If you had bought that advertised to be enough for gaming 4c/4t i5 instead of i7, you would be certainly having more frame rate drops in games.

That rebranded 6th gen Skylake architecture CPU even has most of the same speculative code execution vulnerabilities than your old Ivy Bridge.
Google Intel + these: Meltdown, Spectre, Spoiler, Fallout, RIDL, Zombieload.
Intel simply cut seriously in corners 10+ years ago and hasn't ever bothered to fix that in hardware.


For CPU cooling Scythe Mugen 5 is high end cooler bang per buck winner at £43.
https://www.overclockers.co.uk/scythe-scmg-5100-mugen-5-rev.b-cpu-cooler-hs-046-sy.html
It's there with Dark Rock 4 step behind the best heatpipe coolers beating majority of waterpipe coolers in continuous cooling per noise.
With second set of fan clips included two Arctic P12s in push-pull could likely squeeze some more performance

While still having full 4 DIMM memory clearance.
16 GB of RAM likely isn't going to cut it that long in high end needing upgrade.
Next-gen consoles are no doubt going to lift bar in what amount of memory games are designed for.
And 16GB is more like 12GB after Wintoys10 and usual background stuff have grabbed what they want.


For gaming PC storage expensive per GB drives aren't worth their cost.
For real world game loading times there's barely any difference even to SATA SSDs from highest snake oil synthetic benchmarketing number drives:
https://www.youtube.com/results?search_query=nvme+ssd+hdd
Actually even synthetic benchmarks give quite similar results for all drives when using settings relevant for gaming use.
Pretty much SATA SSD priced per GB Kingston A2000 would do job as well as any.

And unlike cheaper per GB Corsair MP510 Samsung 970 Evo doesn't even have any higher than standard write endurance specs!
Even very affordable Transcend MTE220S would have better endurance specs than 970 Evo.


With money cut from excess/brand hype there would be other things to consider for upgrading gaming immersion.
Like 2560x1440 144Hz monitor.
Or that other part of gaming immersion, sound reproduction, unless you have some home theater surround set up.
Alternatively binaural sound simulation and good headphones are way for good immersion without space/room acoustics concerns of speakers and with ridiculously small cost compared to high end graphics card.
 
Cheers,

Ordered the i9 with a 2080 and the rest to build a new PC rather than upgrading my old one.

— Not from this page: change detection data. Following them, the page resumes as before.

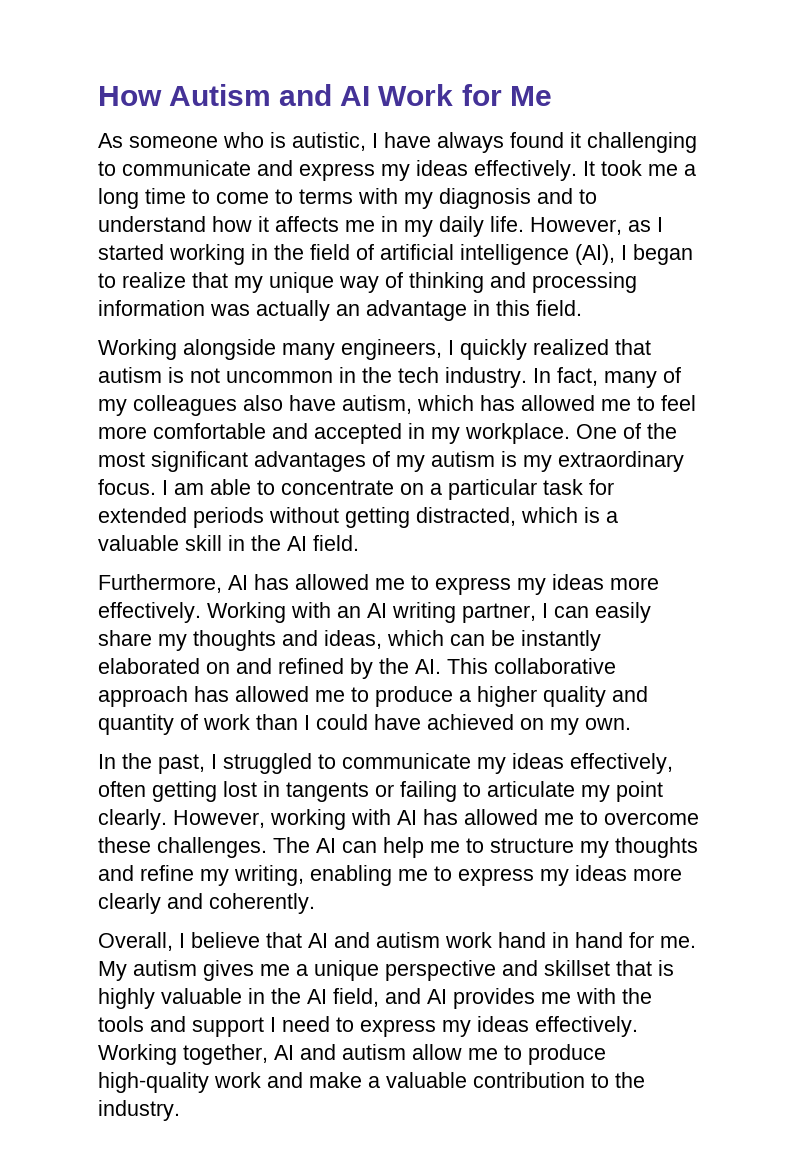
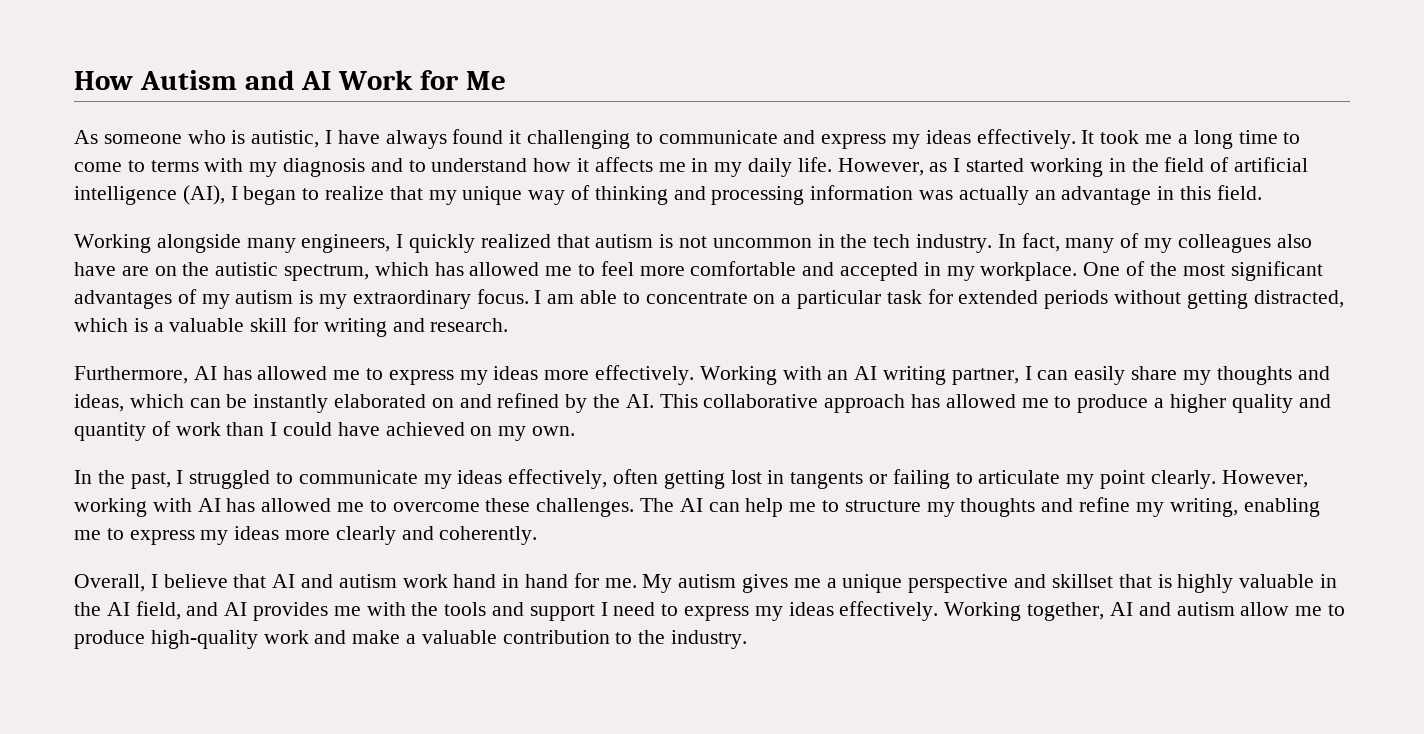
- In fact, many of my colleagues also have autism, which has allowed me to feel more comfortable and accepted in my workplace.
+ In fact, many of my colleagues also have are on the autistic spectrum, which has allowed me to feel more comfortable and accepted in my workplace.
- I am able to concentrate on a particular task for extended periods without getting distracted, which is a valuable skill in the AI field.
+ I am able to concentrate on a particular task for extended periods without getting distracted, which is a valuable skill for writing and research.

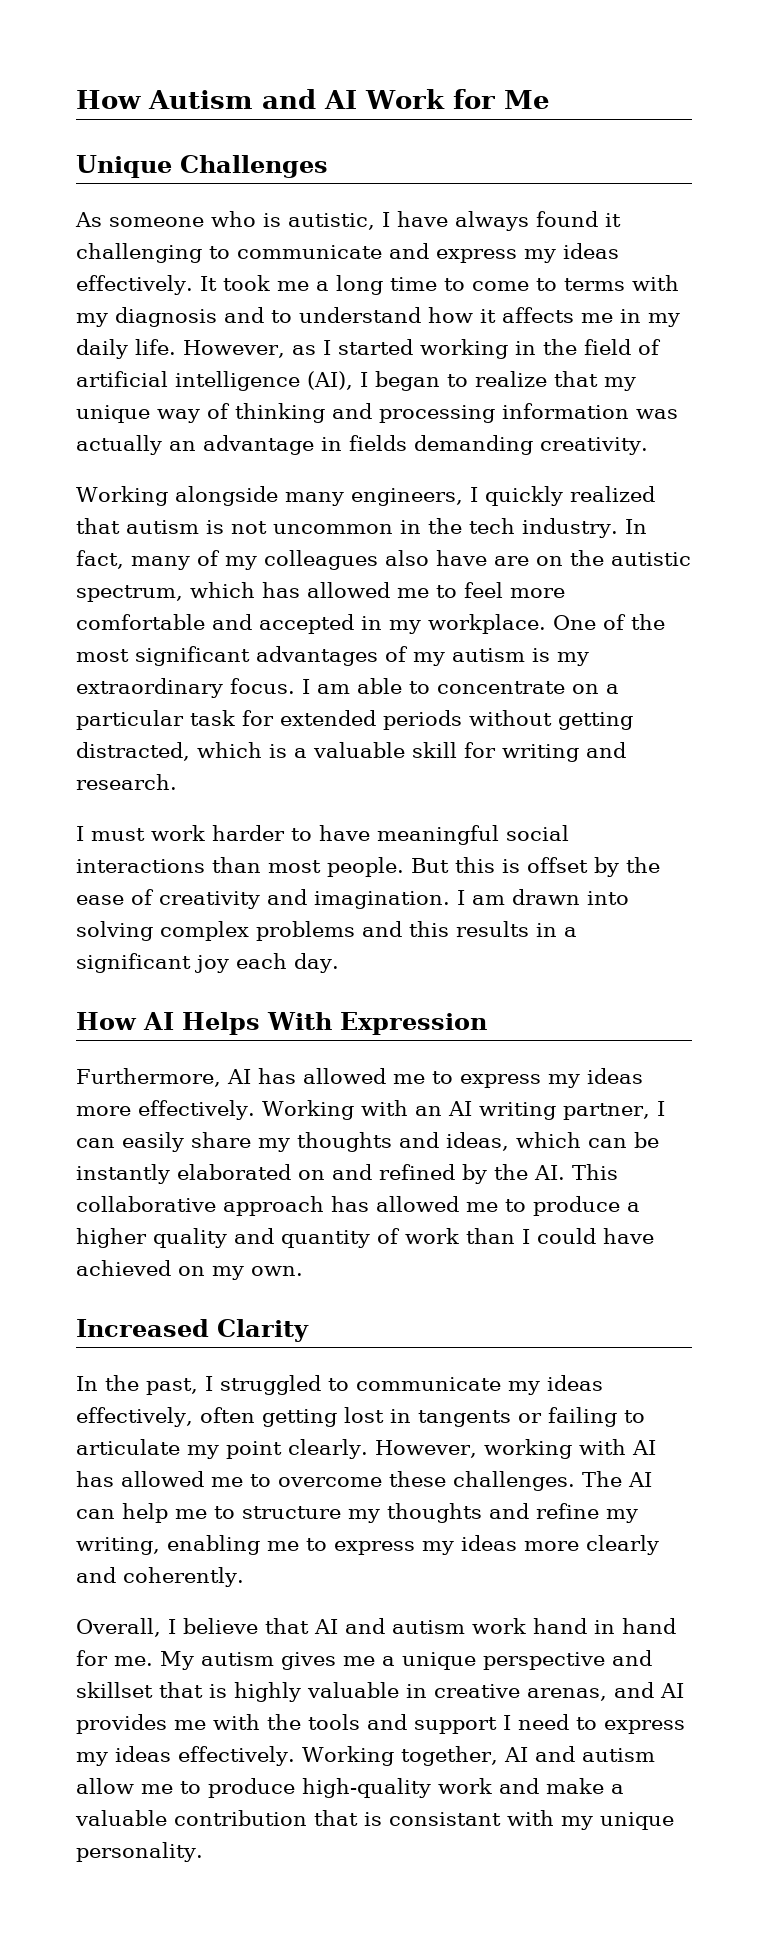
+ Unique Challenges
- However, as I started working in the field of artificial intelligence (AI), I began to realize that my unique way of thinking and processing information was actually an advantage in this field.
+ However, as I started working in the field of artificial intelligence (AI), I began to realize that my unique way of thinking and processing information was actually an advantage in fields demanding creativity.
+ I must work harder to have meaningful social interactions than most people. But this is offset by the ease of creativity and imagination. I am drawn into solving complex problems and this results in a significant joy each day.
+ How AI Helps With Expression
+ Increased Clarity
- My autism gives me a unique perspective and skillset that is highly valuable in the AI field, and AI provides me with the tools and support I need to express my ideas effectively.
+ My autism gives me a unique perspective and skillset that is highly valuable in creative arenas, and AI provides me with the tools and support I need to express my ideas effectively.
- Working together, AI and autism allow me to produce high-quality work and make a valuable contribution to the industry.
+ Working together, AI and autism allow me to produce high-quality work and make a valuable contribution that is consistant with my unique personality.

The price different between i7 and i9, and 2070 super, and 2080 wasn’t much anyway imo, although couldn’t justify over hundred more for the 2080 super. Sacked off the SSD idea and I’ll reuse my existing one so I can repair windows rather than reinstall.

Someone’s offered me £300 for my old PC so that’s a bonus if it works out.

Excited to build it tomorrow if it all turns up, payed for next day delivery. Hopefully should last me a few more years now!